Learn 10 Things You Absolutely Need to Know About Stocks

Are you a Wall Street expert who navigates stock trading platforms?

 

Snacking on 50 Twitter shares at breakfast and then selling the stock by lunch? This is not the post for you. This post is for the regular Joe looking to invest a few bucks or have more control over their investments. These ten ideas, strategies, and subjects should serve as a strong foundation for your stock market education. They aren’t everything you need to know, and they don’t guarantee success, but they’re a terrific place to start for any investor.

Buy low, sell high sounds simple, doesn’t it? But, on the other hand, investing is one of the few areas of our financial lives where things are growing cheaper feels like a terrible thing. Few customers are complaining about lower gas costs due to the drop in oil prices during the last year and a half, but a small market decline is regarded as the end of the bull market.
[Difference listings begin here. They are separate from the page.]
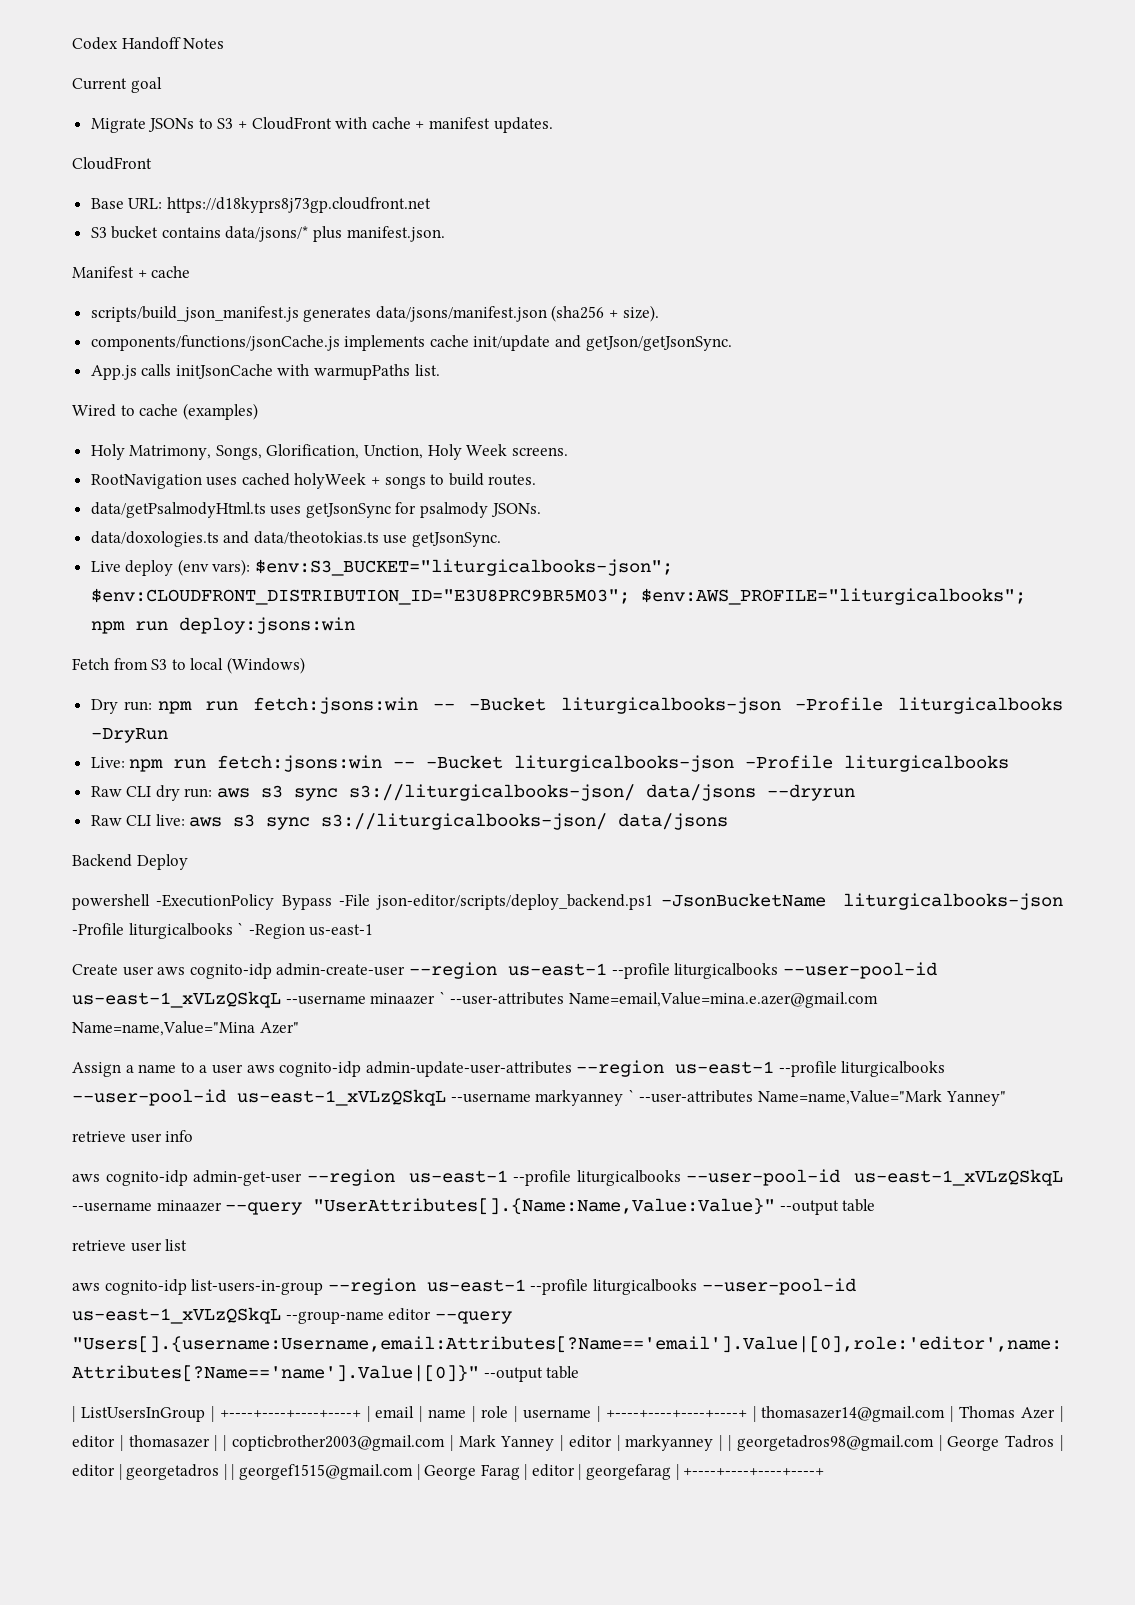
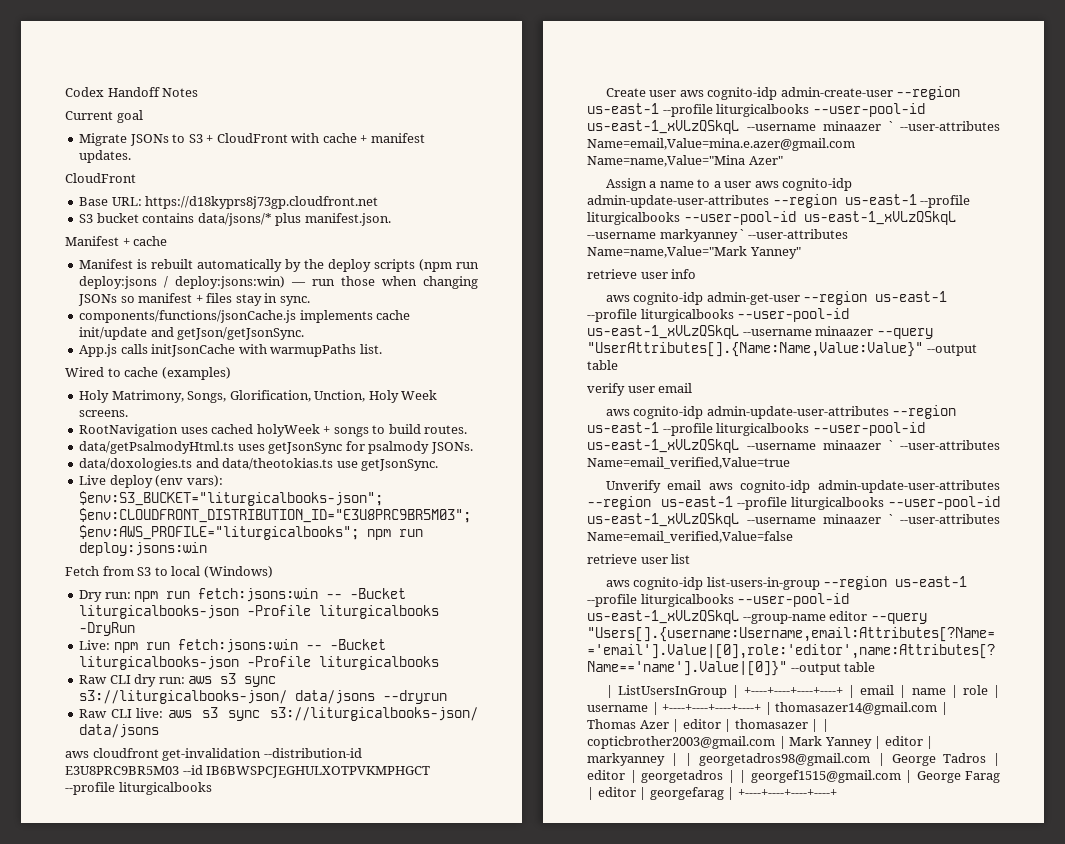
- scripts/build_json_manifest.js generates data/jsons/manifest.json (sha256 + size).
+ Manifest is rebuilt automatically by the deploy scripts (npm run deploy:jsons / deploy:jsons:win) — run those when changing JSONs so manifest + files stay in sync.
- Backend Deploy
- powershell -ExecutionPolicy Bypass -File json-editor/scripts/deploy_backend.ps1 -JsonBucketName liturgicalbooks-json -Profile liturgicalbooks ` -Region us-east-1
+ aws cloudfront get-invalidation --distribution-id E3U8PRC9BR5M03 --id IB6BWSPCJEGHULXOTPVKMPHGCT --profile liturgicalbooks
+ verify user email
+ aws cognito-idp admin-update-user-attributes --region us-east-1 --profile liturgicalbooks --user-pool-id us-east-1_xVLzQSkqL --username minaazer ` --user-attributes Name=email_verified,Value=true
+ Unverify email aws cognito-idp admin-update-user-attributes --region us-east-1 --profile liturgicalbooks --user-pool-id us-east-1_xVLzQSkqL --username minaazer ` --user-attributes Name=email_verified,Value=false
These are not mutually exclusive facts: the current bull market will end, and equities have shown to be profitable investments that generally grind higher over practically any long-term timeframe.

There Is No Such Thing As A Certainty.

Oil prices at $100 per barrel are here to stay; Alibaba is a world-beating behemoth that cannot be stopped, and ESPN is immune to the shifting sands of the cable sector and its ability to make money for Disney never be questioned. Just three examples of once-true storylines that have been shot through with holes.

 

A word to the wise: common wisdom isn’t always wrong, but it often comes at the worst possible time. Some of the stock market’s top long-term investors — Warren Buffett, Carl Icahn, and others – have made their biggest bets on companies out of favor or under market hardship.

Long-term profits in stocks have generally been a safe option, but individual firms are intrinsically riskier.

3) Familiarize Yourself With Filings

While some investors believe they have a sixth feel for identifying good firms, the rest of us must do our research. There is no better place to begin than regular SEC filings by public corporations, which are obliged to explain everything from company finances to potential conflicts and risk factors.

The annual 10-K contains the most information, ranging from quarterly and annual financial figures to business line descriptions and management commentary on development potential and costs. Regulatory filings will also include information on any changes in senior management, acquisitions, and stock transactions by executives or board members.

All filings for U.S. public corporations and international companies that list on U.S. exchanges are available online via the SEC’s EDGAR system.

4) Believe Long-Term Taxes aren’t the only reason short-term trading is a loser’s game for the majority of investors. 

Attempting to purchase or sell stocks based on a quarterly earnings report or an economic data point is a game for computerized trading platforms, not the ordinary Joe.

Better possibilities arise when a stock or industry is ignored by the market and languishes despite a consistent economic performance that will generate a continuous stream of profits for a long time. Like airlines and railroads, transportation equities have been out of favor for lengthy periods, only to see significant returns when economic conditions and business dynamics match.

Years of mismanagement in the airline business resulted in a succession of bankruptcies in the 2000s. Still, the next merger wave made American Airlines, United Continental, and Delta Air Lines more competitive and better positioned to benefit from trends such as falling fuel costs.

5) Dividends Are Your BFF

In 2015, Apple’s stock price fell from $110.38 to $105.26. This represents an 11 percent drop, whereas investors who held the stock throughout the year lost only 3 percent. Why? Because Apple paid out $2.03 in dividends during the year.

Dividend-paying companies aren’t immune to market drops, but they provide some protection that others don’t. A word of caution, however: large payouts that appear too good to be true typically aren’t. Just ask Kinder Morgan shareholders, who saw their quarterly dividend cut by 75% in December.